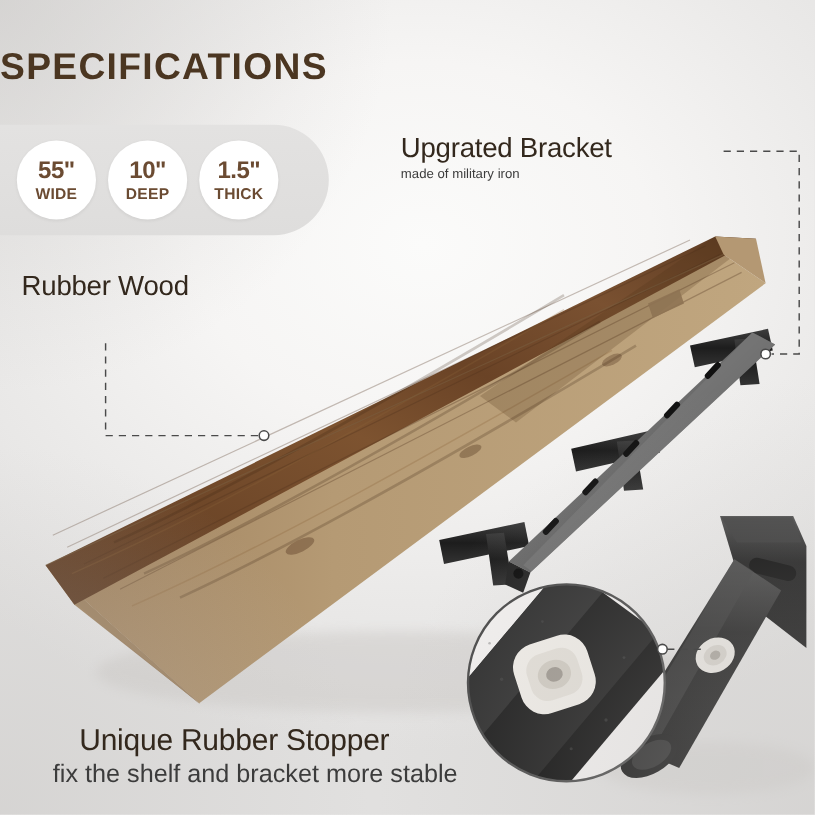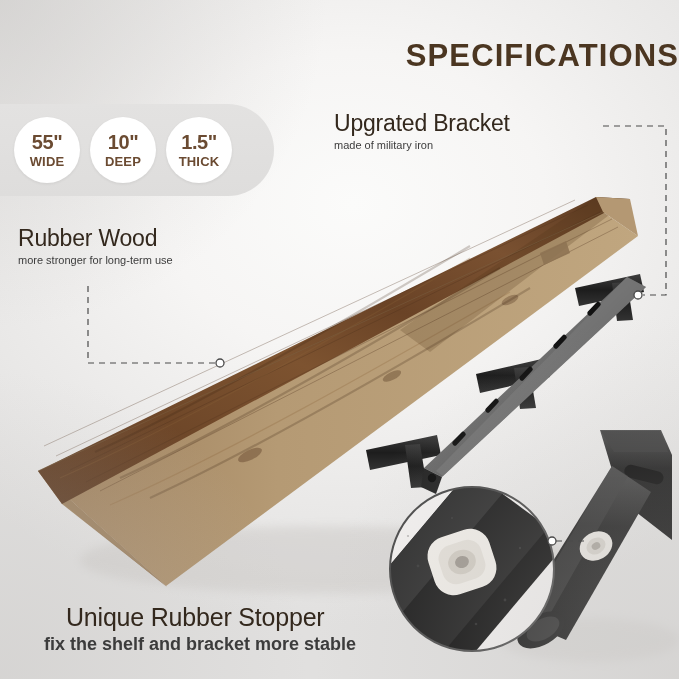--- a/index.html
+++ b/index.html
@@ -15,21 +15,21 @@
   }
   
   .vig{position:absolute;inset:0;pointer-events:none;
     background:
       radial-gradient(circle at 0% 0%, rgba(200,198,196,.55) 0%, rgba(200,198,196,0) 34%),
       radial-gradient(circle at 100% 100%, rgba(200,198,196,.45) 0%, rgba(200,198,196,0) 38%),
       radial-gradient(circle at 0% 100%, rgba(200,198,196,.45) 0%, rgba(200,198,196,0) 32%);
   }
   
   #title{
-    position:absolute;left:0;top:38px;width:679px;text-align:right;
+    position:absolute;left:0;top:38px;width:679px;text-align:left;
     font-size:31px;font-weight:bold;letter-spacing:1.1px;
     color:#4b3621;
     font-family:"Liberation Sans", sans-serif;
   }
   
   #badges{
     position:absolute;left:-14px;top:104px;width:288px;height:92px;
     background:linear-gradient(180deg,#e3e2e1 0%,#dedddc 100%);
     border-radius:0 46px 46px 0;
     display:flex;align-items:center;gap:10px;
@@ -45,21 +45,21 @@
   .badge .bv{font-size:20px;font-weight:bold;color:#6b4b32;letter-spacing:-.4px;}
   .badge .bl{font-size:13px;font-weight:bold;color:#6b4b32;margin-top:3px;letter-spacing:.2px;}
   
   .callout{position:absolute;}
   .callout .ct{font-size:23px;font-weight:normal;color:#33281d;letter-spacing:-.2px;white-space:nowrap;}
   .callout .cs{font-size:11px;color:#3c3c3c;margin-top:2px;white-space:nowrap;}
   #c-bracket{left:334px;top:110px;}
   #c-wood{left:18px;top:225px;}
   #c-stopper{left:44px;top:603px;}
   #c-stopper .ct{font-size:25px;margin-left:22px;}
-  #c-stopper .cs{font-size:18px;font-weight:bold;}
+  #c-stopper .cs{font-size:21px;}
   
   #lines{position:absolute;left:0;top:0;width:679px;height:679px;}
   
   #art{position:absolute;left:0;top:0;width:679px;height:679px;}
 </style>
 </head>
 <body>
 
 <div id="stage">
 
@@ -256,21 +256,20 @@
     </div>
   </div>
 
   <div class="callout" id="c-bracket">
     <div class="ct">Upgrated Bracket</div>
     <div class="cs">made of military iron</div>
   </div>
 
   <div class="callout" id="c-wood">
     <div class="ct">Rubber Wood</div>
-    <div class="cs">more stronger for long-term use</div>
   </div>
 
   <div class="callout" id="c-stopper">
     <div class="ct">Unique Rubber Stopper</div>
     <div class="cs">fix the shelf and bracket more stable</div>
   </div>
 
 </div>
 
 </body></html>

TO DO: For the string "white", show each line of the entries above where it occurs.

THE COMPLETED TASK:
   .callout .ct{font-size:23px;font-weight:normal;color:#33281d;letter-spacing:-.2px;white-space:nowrap;}
   .callout .cs{font-size:11px;color:#3c3c3c;margin-top:2px;white-space:nowrap;}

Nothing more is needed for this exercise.